Detected change data
*** Block opens ***

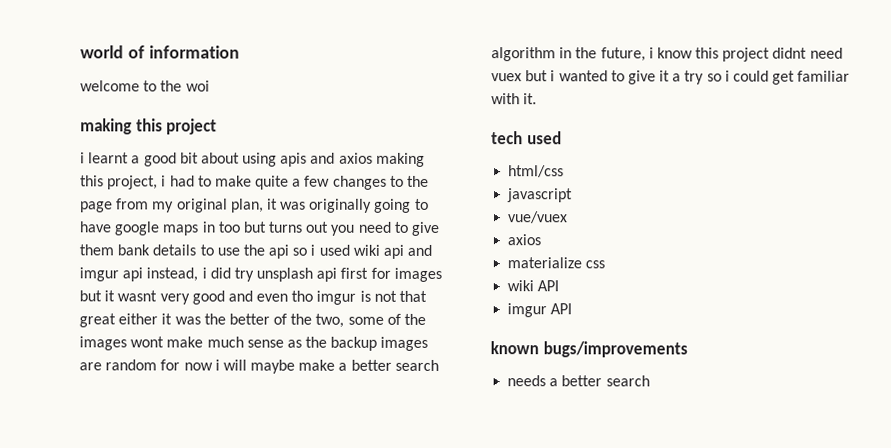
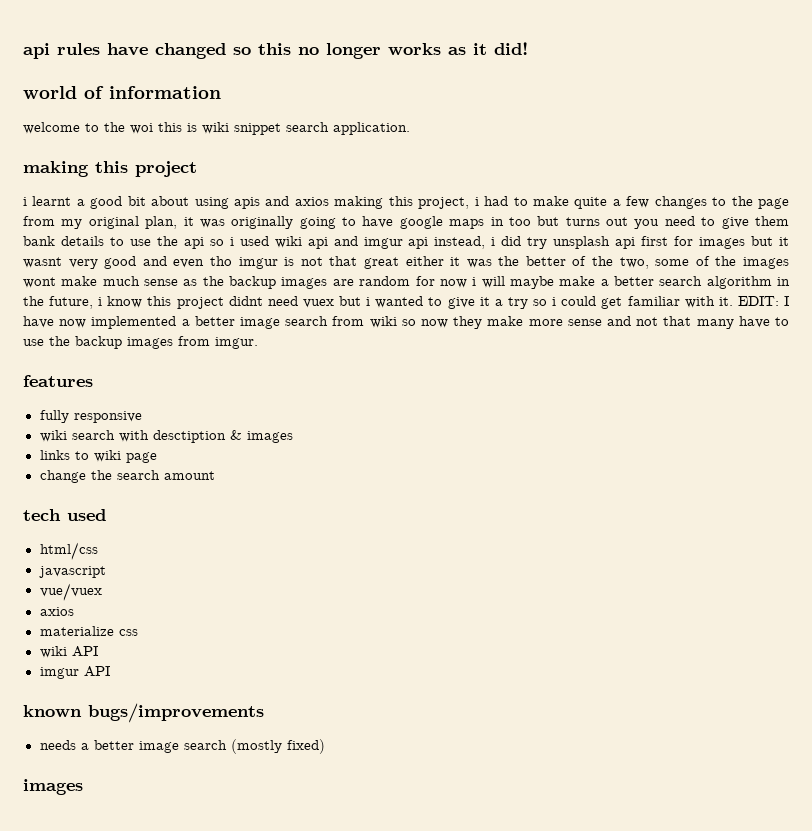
(80, 52) none -> [23,42,528,59] api rules have changed so this no longer works as it did! //
(210, 86) none -> [158,122,410,135] this is wiki snippet search application.
(538, 99) none -> [737,296,790,306] [23,316,790,329] [23,336,258,349] [23,375,93,387] [39,410,142,423] [39,430,293,443] [39,450,157,463] [39,470,215,483] EDIT: I have now implemented a better image search from wiki so now they make more sense and not that many have to use the backup images from imgur. // features // fully responsive // wiki search with desctiption & images // links to wiki page // change the search amount
[605,375,650,387] search -> [138,739,325,754] [23,779,83,795] image search (mostly fixed) // images

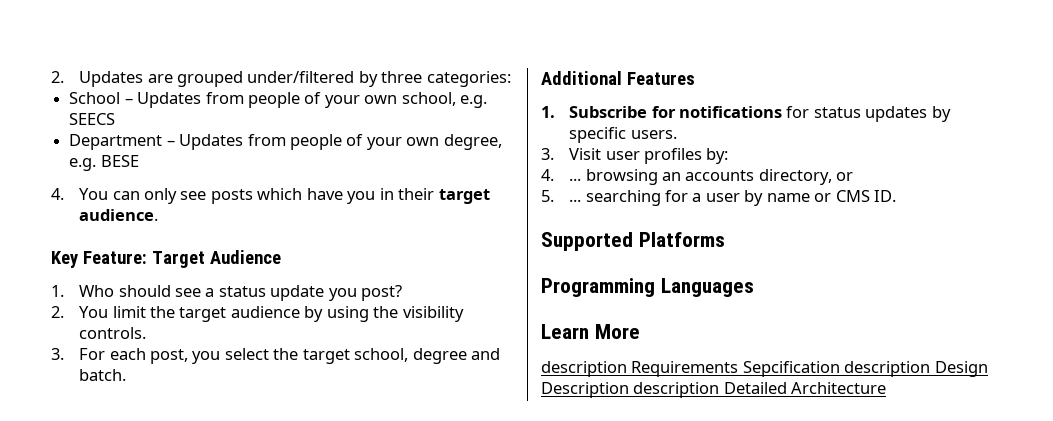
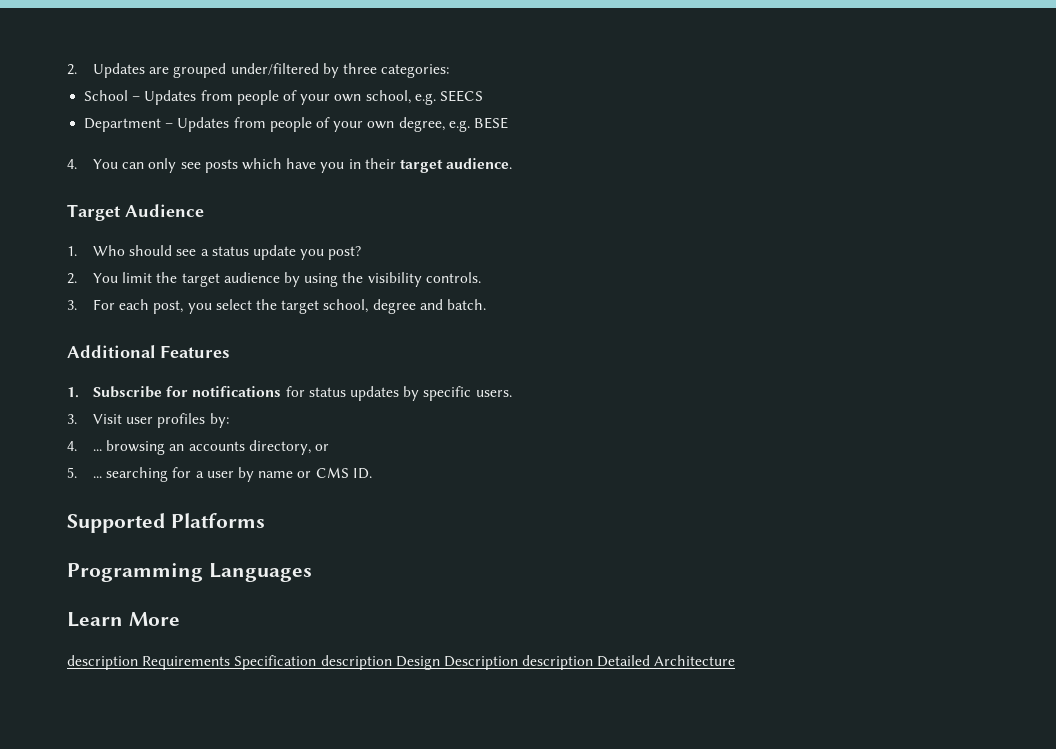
[51,251,147,268] Key Feature: -> (513, 163) none
[742,361,840,377] Sepcification -> [234,655,317,670] Specification

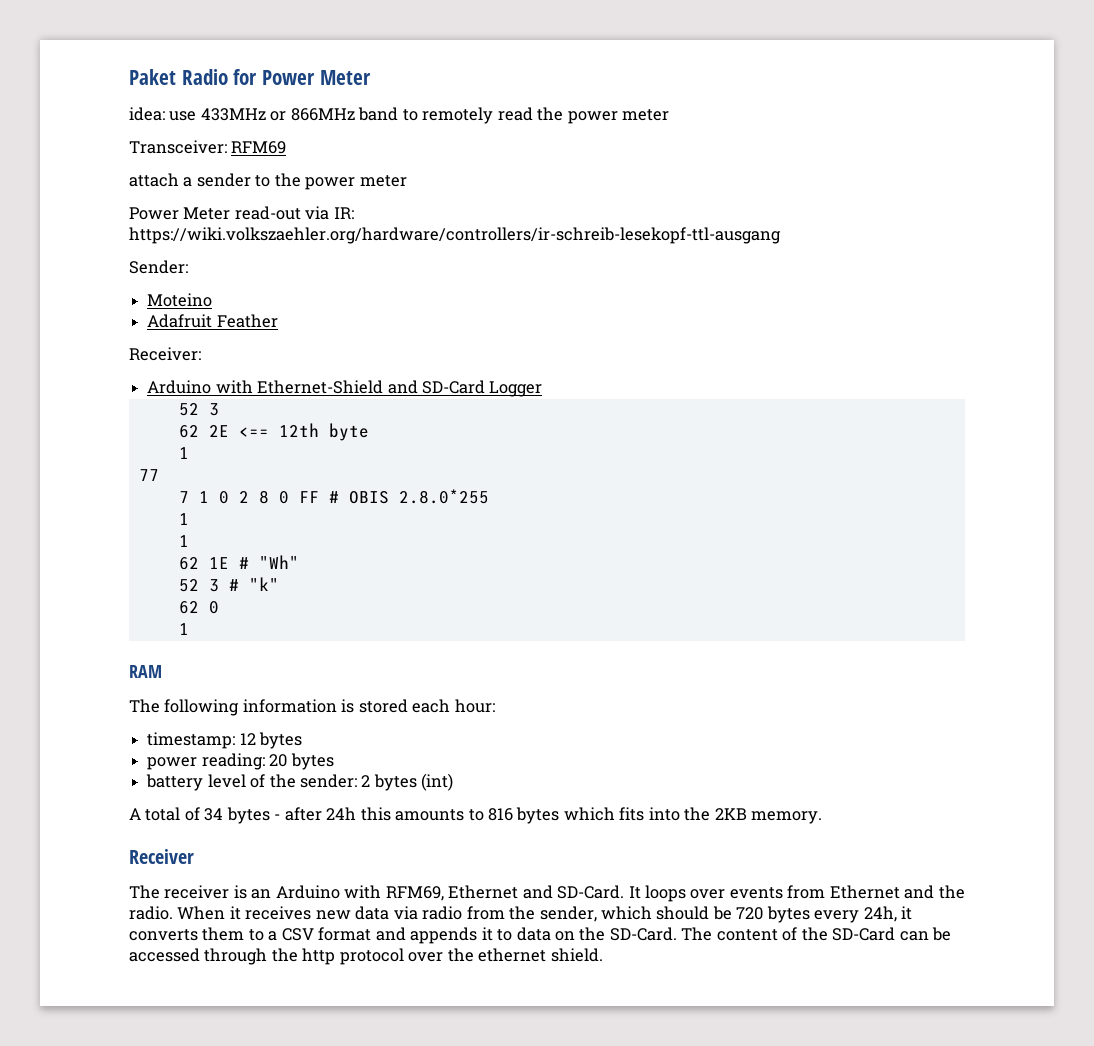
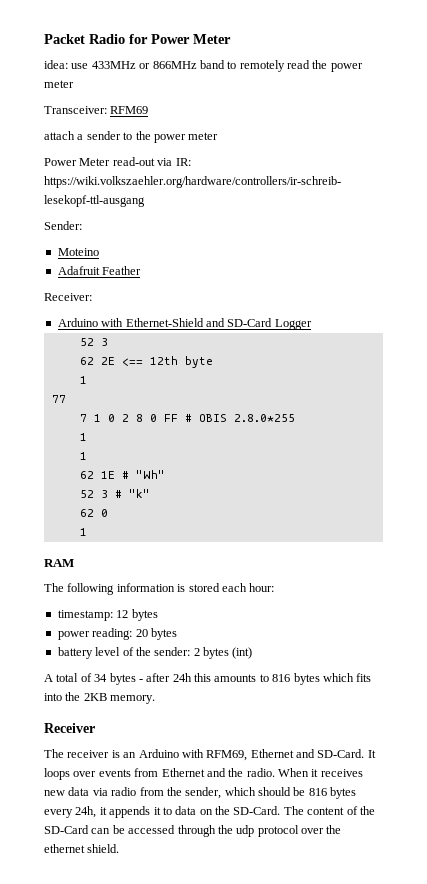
[129,69,176,85] Paket -> [44,34,85,44] Packet
[736,907,764,920] 720 -> [308,788,327,796] 816
[129,927,406,941] converts them to a CSV format and -> (107, 811) none
[302,948,336,965] http -> [236,825,255,837] udp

*** Block closes ***

▶ _Assigned task_
An exact copy of every line above is needed, without the images.

▶ _Answer box_
(80, 52) none -> [23,42,528,59] api rules have changed so this no longer works as it did! //
(210, 86) none -> [158,122,410,135] this is wiki snippet search application.
(538, 99) none -> [737,296,790,306] [23,316,790,329] [23,336,258,349] [23,375,93,387] [39,410,142,423] [39,430,293,443] [39,450,157,463] [39,470,215,483] EDIT: I have now implemented a better image search from wiki so now they make more sense and not that many have to use the backup images from imgur. // features // fully responsive // wiki search with desctiption & images // links to wiki page // change the search amount
[605,375,650,387] search -> [138,739,325,754] [23,779,83,795] image search (mostly fixed) // images

[51,251,147,268] Key Feature: -> (513, 163) none
[742,361,840,377] Sepcification -> [234,655,317,670] Specification

[129,69,176,85] Paket -> [44,34,85,44] Packet
[736,907,764,920] 720 -> [308,788,327,796] 816
[129,927,406,941] converts them to a CSV format and -> (107, 811) none
[302,948,336,965] http -> [236,825,255,837] udp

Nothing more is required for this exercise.